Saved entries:
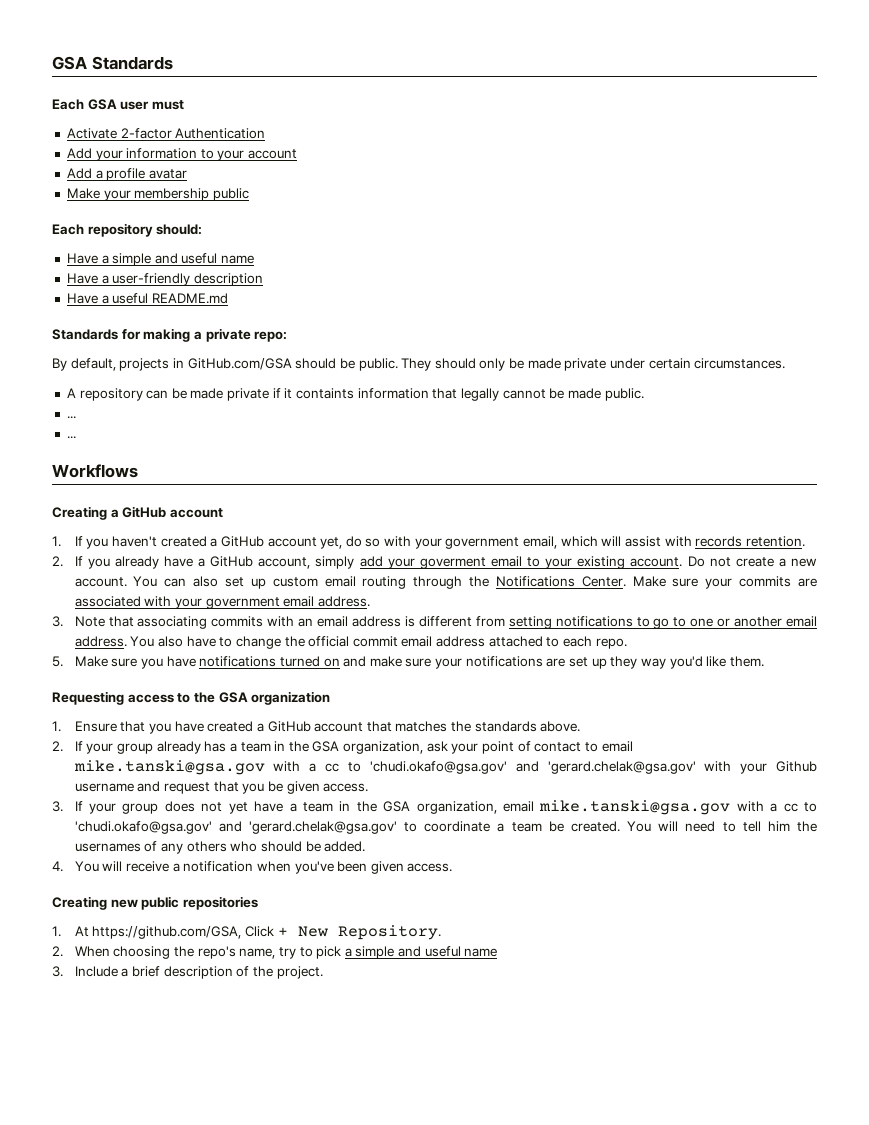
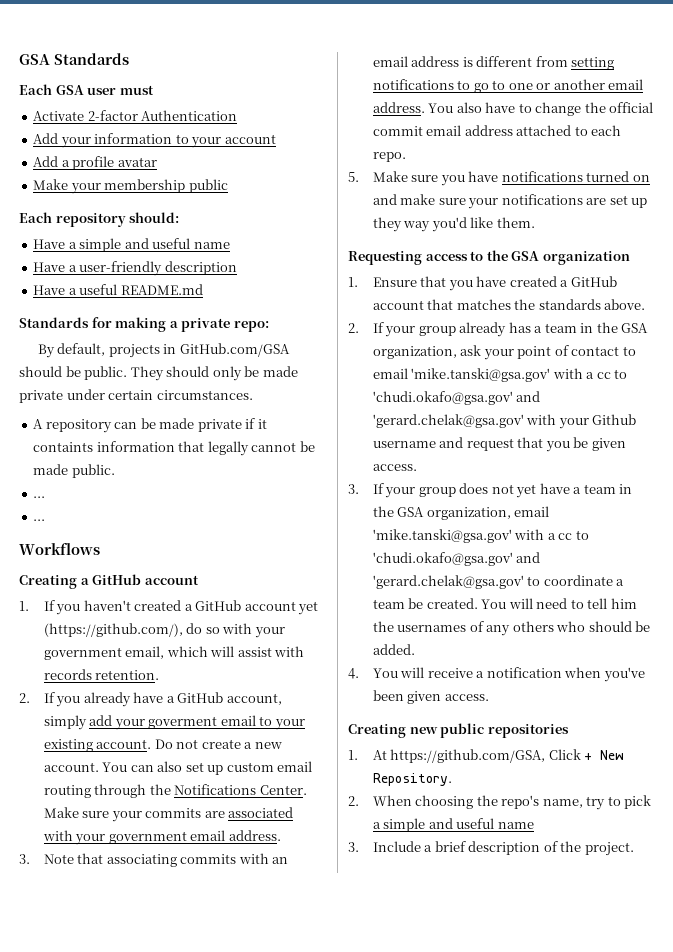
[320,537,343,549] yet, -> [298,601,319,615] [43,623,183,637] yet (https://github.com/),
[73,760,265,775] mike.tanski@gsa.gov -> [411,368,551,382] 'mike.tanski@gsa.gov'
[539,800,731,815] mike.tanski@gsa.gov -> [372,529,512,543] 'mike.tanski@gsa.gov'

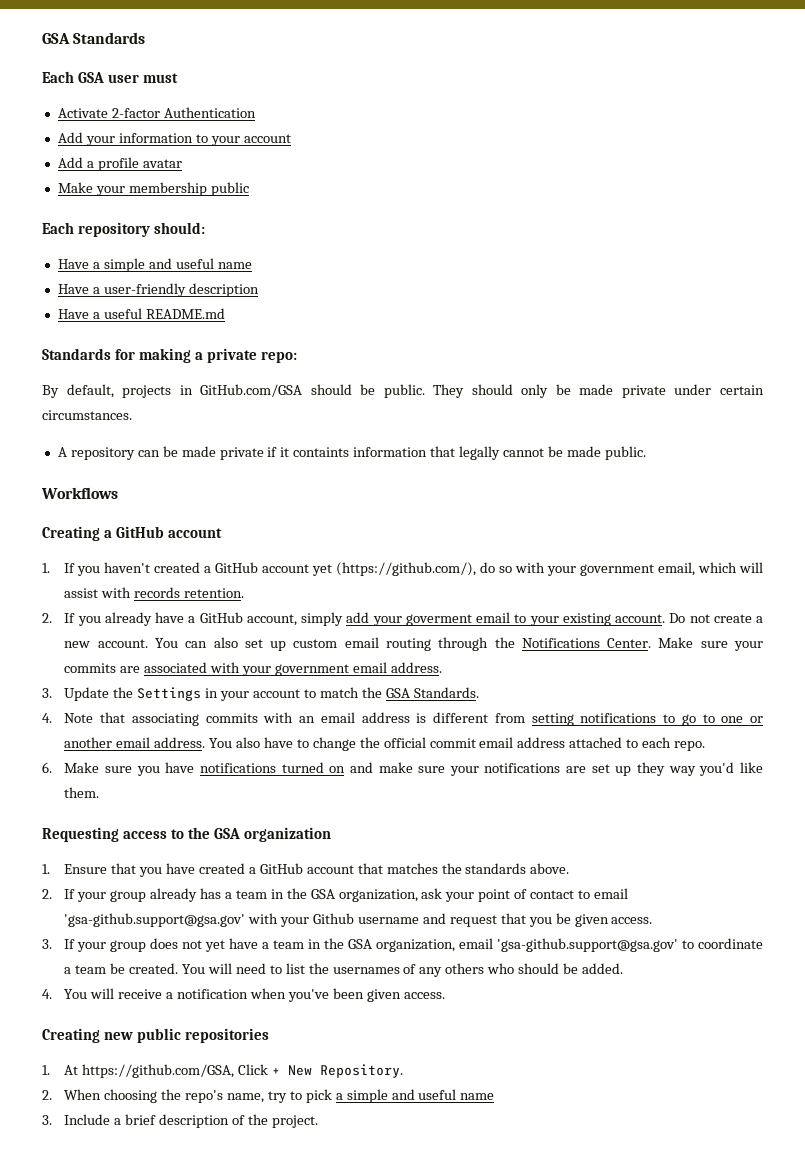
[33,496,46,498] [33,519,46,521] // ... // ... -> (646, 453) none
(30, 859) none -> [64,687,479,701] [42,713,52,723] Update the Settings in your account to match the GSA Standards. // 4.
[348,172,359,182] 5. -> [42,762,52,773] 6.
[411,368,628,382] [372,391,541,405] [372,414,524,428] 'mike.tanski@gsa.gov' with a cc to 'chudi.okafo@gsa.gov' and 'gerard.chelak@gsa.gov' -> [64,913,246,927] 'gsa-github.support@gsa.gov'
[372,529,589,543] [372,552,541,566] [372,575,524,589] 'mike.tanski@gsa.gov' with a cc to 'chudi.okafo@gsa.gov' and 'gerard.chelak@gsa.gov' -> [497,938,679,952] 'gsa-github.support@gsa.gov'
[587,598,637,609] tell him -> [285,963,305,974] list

==

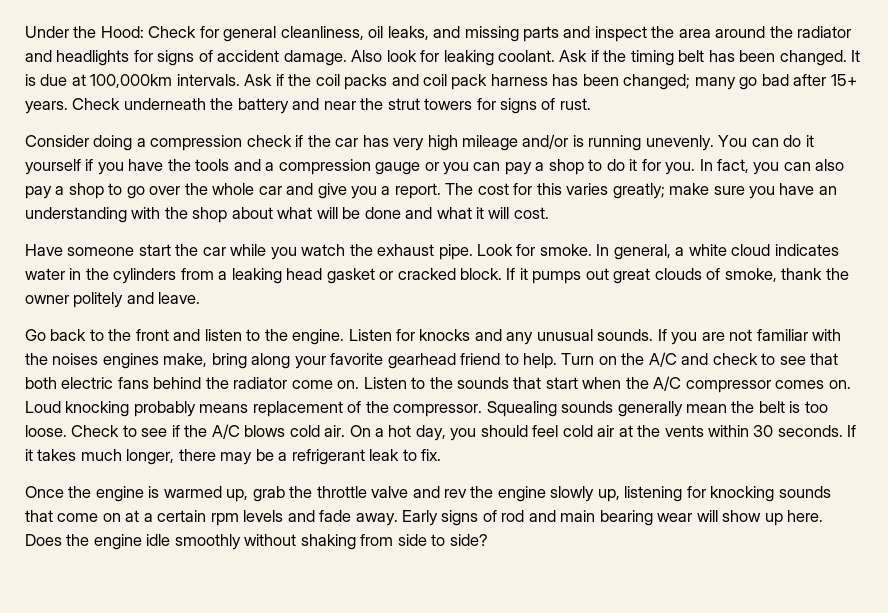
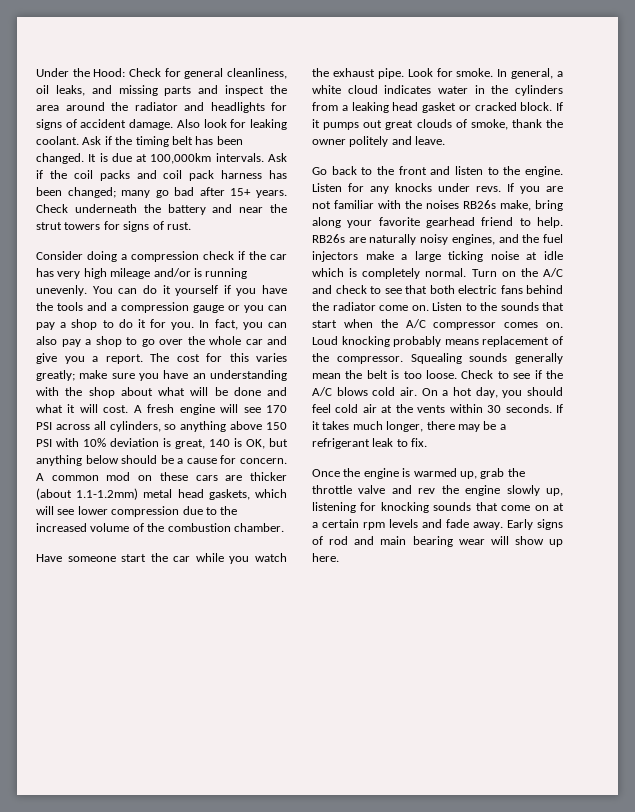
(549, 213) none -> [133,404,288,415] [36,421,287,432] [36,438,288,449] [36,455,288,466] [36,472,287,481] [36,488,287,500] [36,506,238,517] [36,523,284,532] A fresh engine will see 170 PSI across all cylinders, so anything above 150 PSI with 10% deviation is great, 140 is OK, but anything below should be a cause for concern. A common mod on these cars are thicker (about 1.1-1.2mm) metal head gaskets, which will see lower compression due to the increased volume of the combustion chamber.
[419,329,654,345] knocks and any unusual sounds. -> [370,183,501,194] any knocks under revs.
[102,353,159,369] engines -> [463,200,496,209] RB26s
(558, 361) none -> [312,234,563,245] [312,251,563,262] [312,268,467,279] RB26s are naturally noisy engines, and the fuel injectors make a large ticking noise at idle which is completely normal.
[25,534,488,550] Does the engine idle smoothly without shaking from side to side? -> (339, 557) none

--

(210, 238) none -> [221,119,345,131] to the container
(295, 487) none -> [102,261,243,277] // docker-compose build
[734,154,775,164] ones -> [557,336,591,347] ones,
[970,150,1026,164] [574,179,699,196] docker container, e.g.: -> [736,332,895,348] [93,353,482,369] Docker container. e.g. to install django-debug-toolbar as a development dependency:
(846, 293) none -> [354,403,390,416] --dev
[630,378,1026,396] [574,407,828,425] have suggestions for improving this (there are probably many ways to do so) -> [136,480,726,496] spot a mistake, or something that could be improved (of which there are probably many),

# Work task
Transcribe the records above from the line holding "[33,496,46,498] [33,519,46,521] //" down to the line holding "[587,598,637,609] tell him", inclusive, without adding anything.

# Answer to this problem
[33,496,46,498] [33,519,46,521] // ... // ... -> (646, 453) none
(30, 859) none -> [64,687,479,701] [42,713,52,723] Update the Settings in your account to match the GSA Standards. // 4.
[348,172,359,182] 5. -> [42,762,52,773] 6.
[411,368,628,382] [372,391,541,405] [372,414,524,428] 'mike.tanski@gsa.gov' with a cc to 'chudi.okafo@gsa.gov' and 'gerard.chelak@gsa.gov' -> [64,913,246,927] 'gsa-github.support@gsa.gov'
[372,529,589,543] [372,552,541,566] [372,575,524,589] 'mike.tanski@gsa.gov' with a cc to 'chudi.okafo@gsa.gov' and 'gerard.chelak@gsa.gov' -> [497,938,679,952] 'gsa-github.support@gsa.gov'
[587,598,637,609] tell him -> [285,963,305,974] list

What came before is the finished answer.